All Supplements
Shilajit vs Psyllium Husk
Side-by-side comparison — benefits, dosage, forms, and research.
Feature
Shilajit
Psyllium Husk
Typical Dosage
300-500 mg daily
5-10g daily, divided into 2-3 doses
Best Form
Powder
Whole husk powder
Key Benefits
5
5
Evidence Rating
★★★★
★★★★
Best Time
With meals, typically in morning or split between morning and evening
Take with 250ml water per 5g dose; separate from medications by 2 hours
Shilajit Benefits
✓Enhanced energy and ATP production
✓Improved cognitive function and mental clarity
✓Antioxidant and anti-inflammatory support
✓Bone health and mineral absorption
✓Athletic performance and recovery
Psyllium Husk Benefits
✓Supports digestive regularity and prevents constipation
✓Promotes healthy cholesterol levels
✓Helps maintain stable blood sugar
✓Supports healthy weight management
✓Feeds beneficial gut bacteria
Can You Take Both Together?
In most cases, Shilajit and Psyllium Husk can be taken together safely.
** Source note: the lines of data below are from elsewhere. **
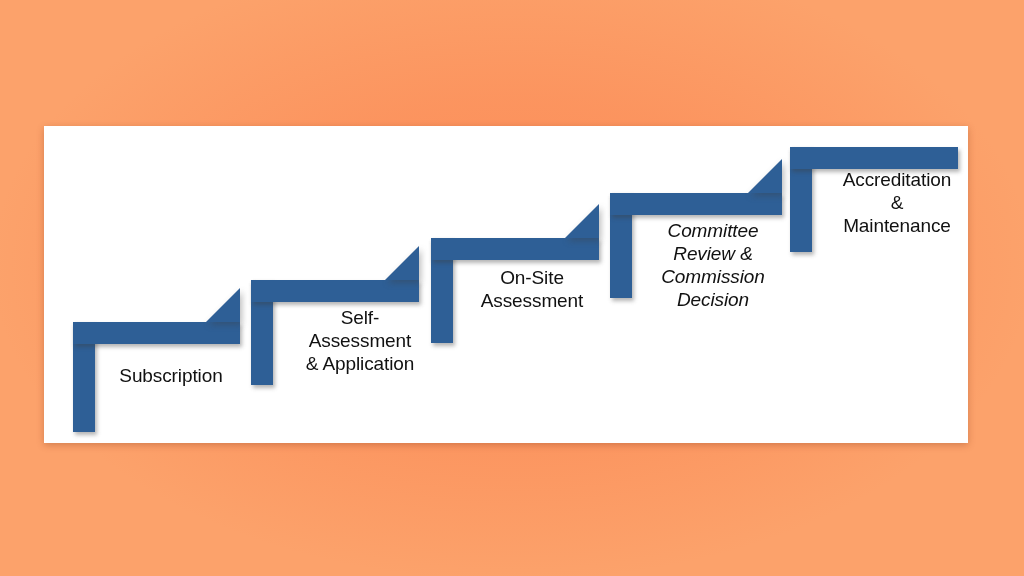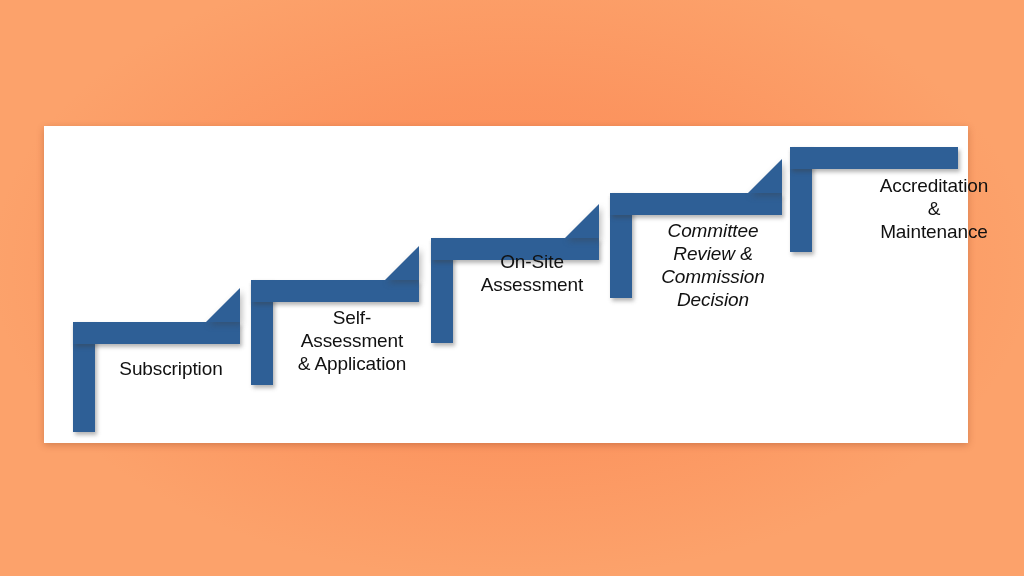"Accreditation" div.caption { margin-left: 37px -> none; top: 27px -> 21px }
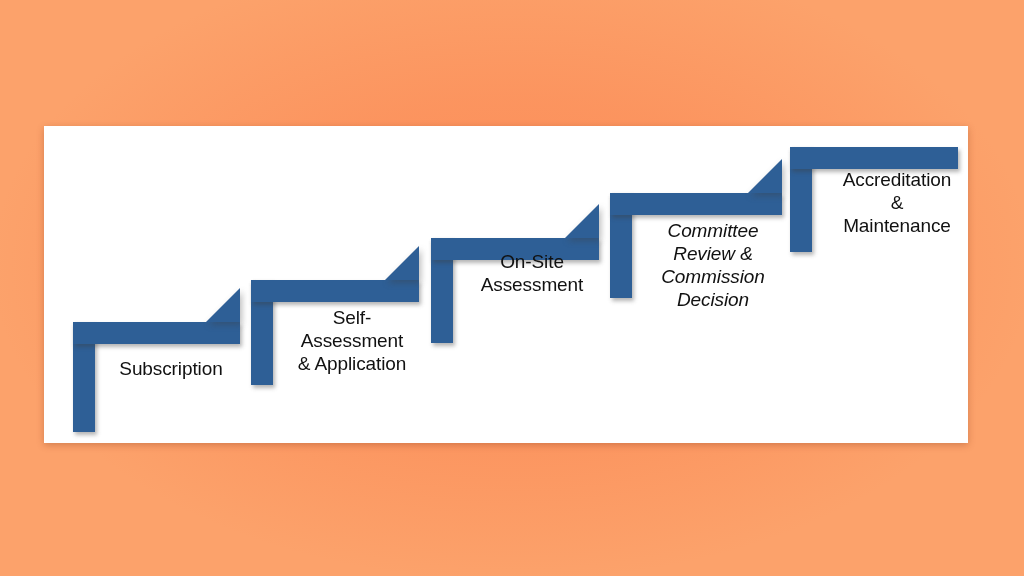"On-Site" div.caption { top: 12px -> 28px }
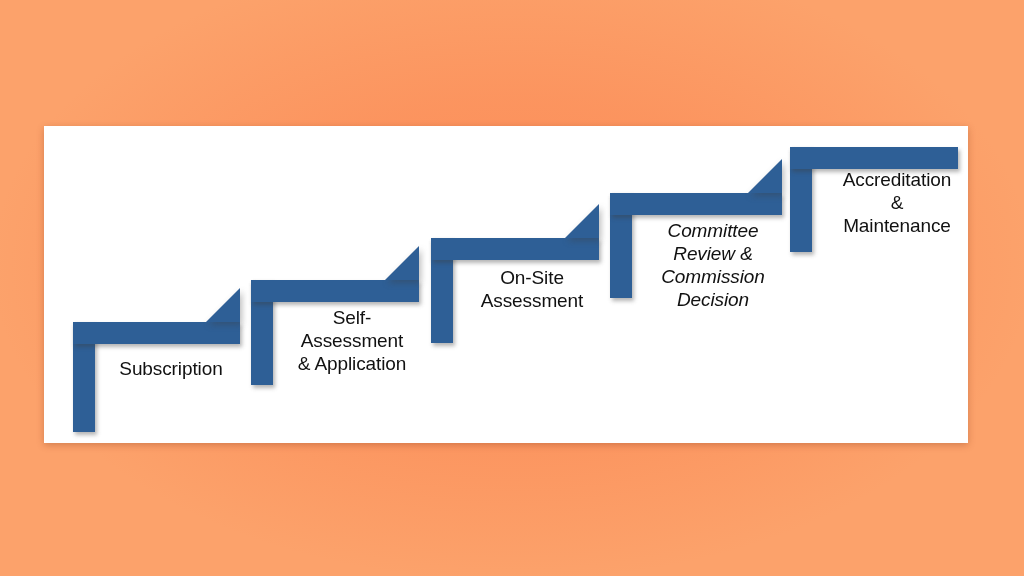"Self-" div.caption { padding-left: none -> 8px }
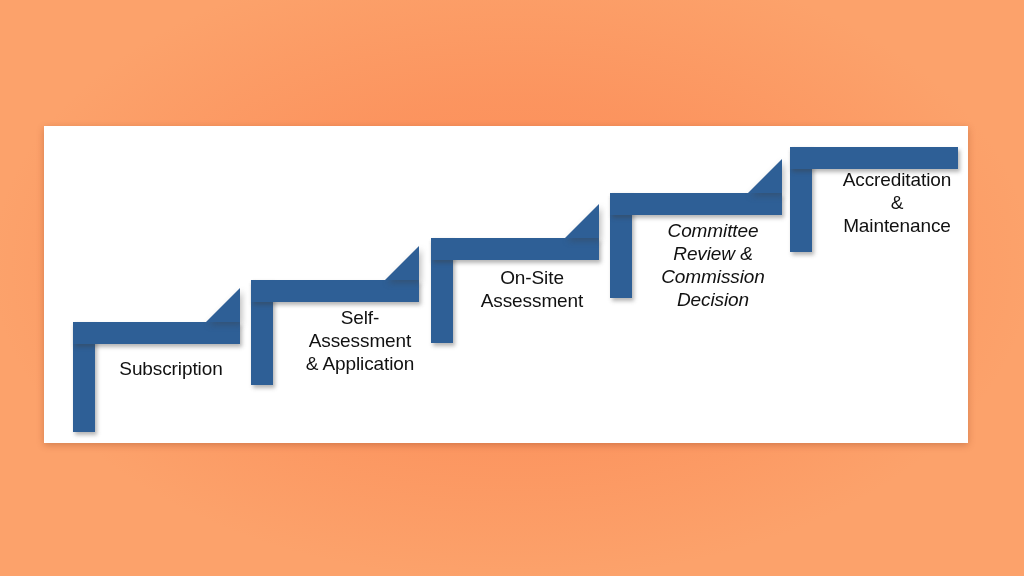"Subscription" div.caption { top: 35px -> 42px }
However, always check the interactions section of each supplement and consult a healthcare professional if you take medication.
Which Should You Choose?
Choose Shilajit if your primary goal is: enhanced energy and atp production. Choose Psyllium Husk if your primary goal is: supports digestive regularity and prevents constipation. Many people take both as they target different aspects of health.
Disclaimer: This comparison is for educational purposes only. Always consult a healthcare professional before starting any supplement.